How Nix and NixOS Get So Close to Perfect

Wed Nov 10 2021

Author's Note

Since my last talk was so well-recieved, I thought I'd do this talk on NixOS much in the same way as I did in the systemd one. I have published this talk as a slide deck, a transcript (thanks to massaged YouTube auto-captions) and finally as a YouTube recording of the talk itself. I submitted this as a prerecorded talk to PackagingCon.

This format of talk takes so long to put together, but I feel the result is worth it. I get to use skills that I rarely get to pull out of my hat. Enjoy!

YouTube Embed

YouTube link: https://youtu.be/qjq2wVEpSsA

Transcript

Hi, my name is Xe. Today I'm going to talk about Nix and NixOS. This is my favorite Linux distribution and it's one of my favorite tools for building software. However it has a lot of rough edges that make it hard to learn and make it just not as perfect as it could be. In this talk I'm going to go over a lot of what makes it great and what I'd love to see make it even better.

As I said my name is Xe. I write a lot about Nix and NixOS and use it a lot personally and soon professionally. As a disclaimer, this presentation may contain opinions. These opinions are my own and not necessarily the opinion of my employer. I do not intend ill will to any people or their work in this presentation, and I want this to be better because I am passionate about these tools. I believe that this is the best and obvious choice to do things.

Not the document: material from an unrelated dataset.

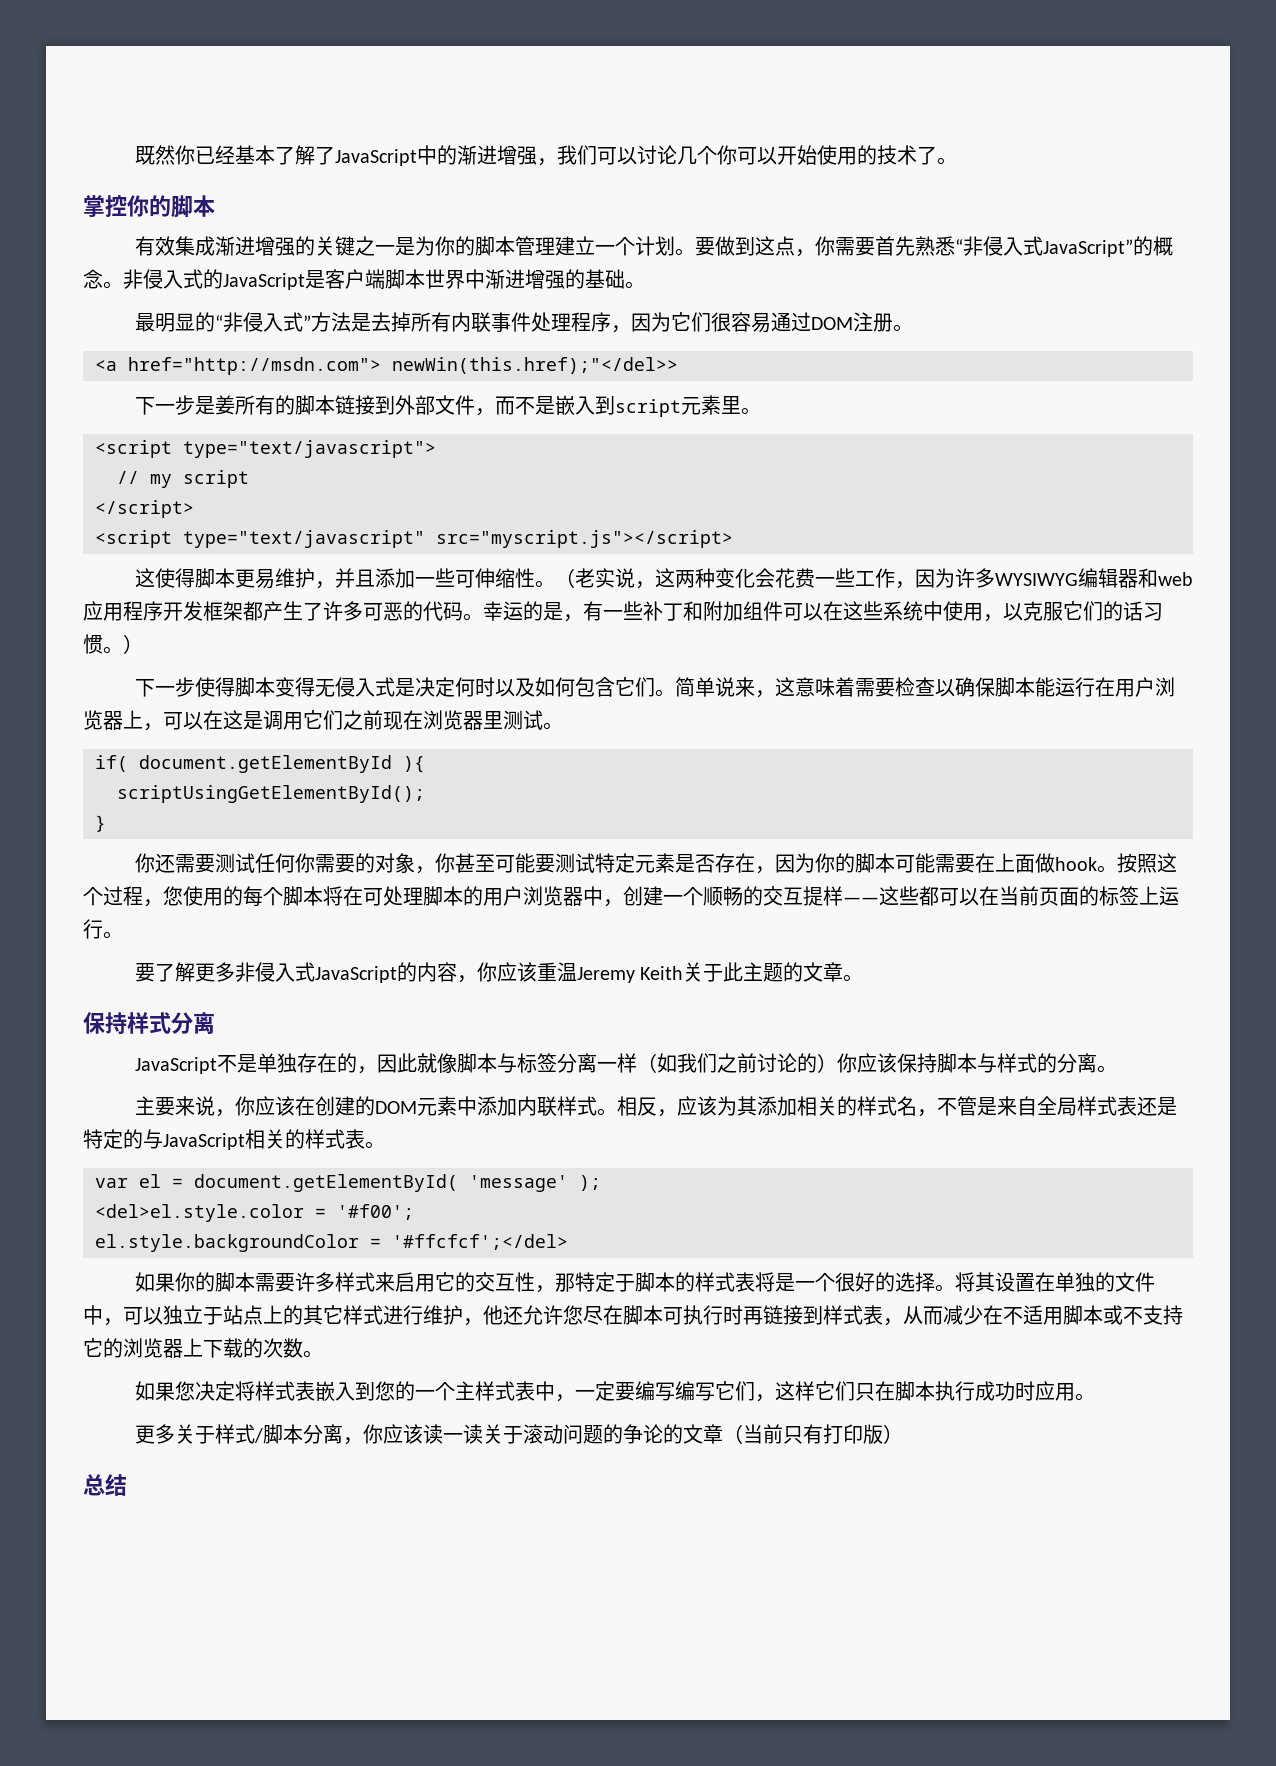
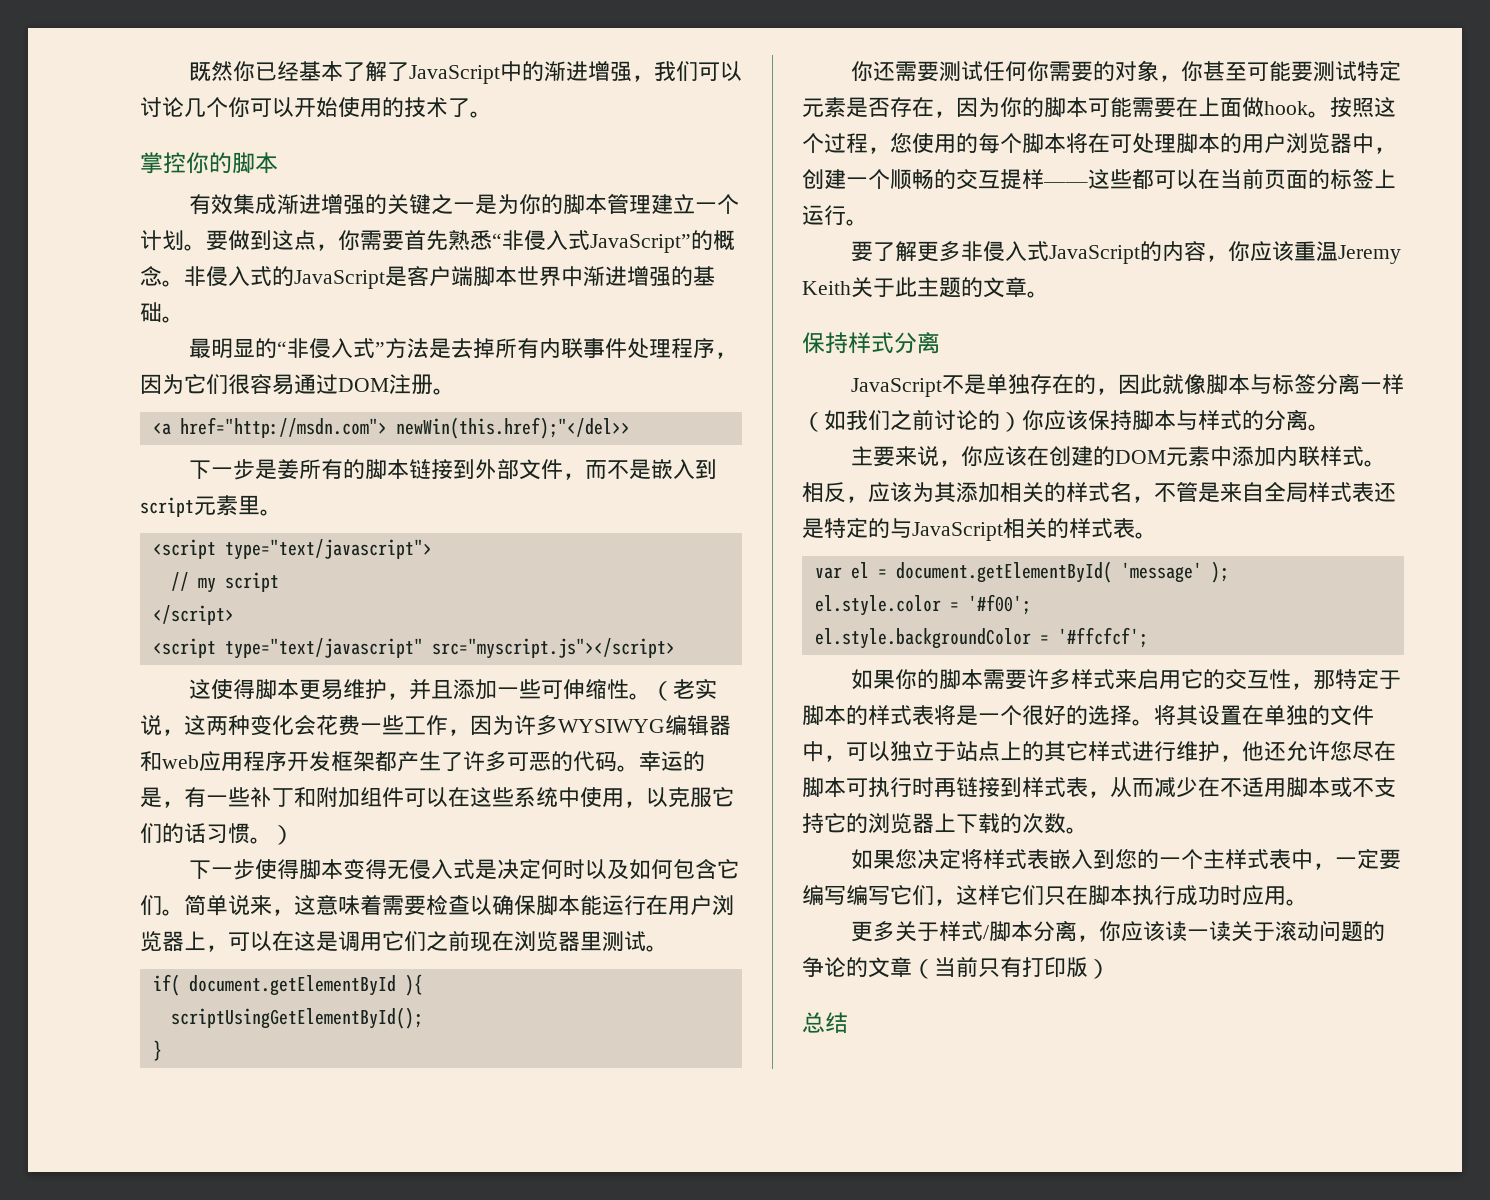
[95,1204,304,1222] <del>el.style.color -> [814,595,941,616] el.style.color
[392,1234,568,1250] '#ffcfcf';</del> -> [1057,627,1148,648] '#ffcfcf';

The qr code on the slide links to my website christine.website. I'll have the talk on the website within the same day the presentation you're watching right now.

Why NixOS is Great

Let's start with why NixOS is great. NixOS is great because it lets you pick from cookie cutter templates to make a server do exactly what you want. It builds on the shoulders of giants to make it easy and effective to make your servers built purpose. As an example here's a little NixOS module that enables nginx and postgres on a server.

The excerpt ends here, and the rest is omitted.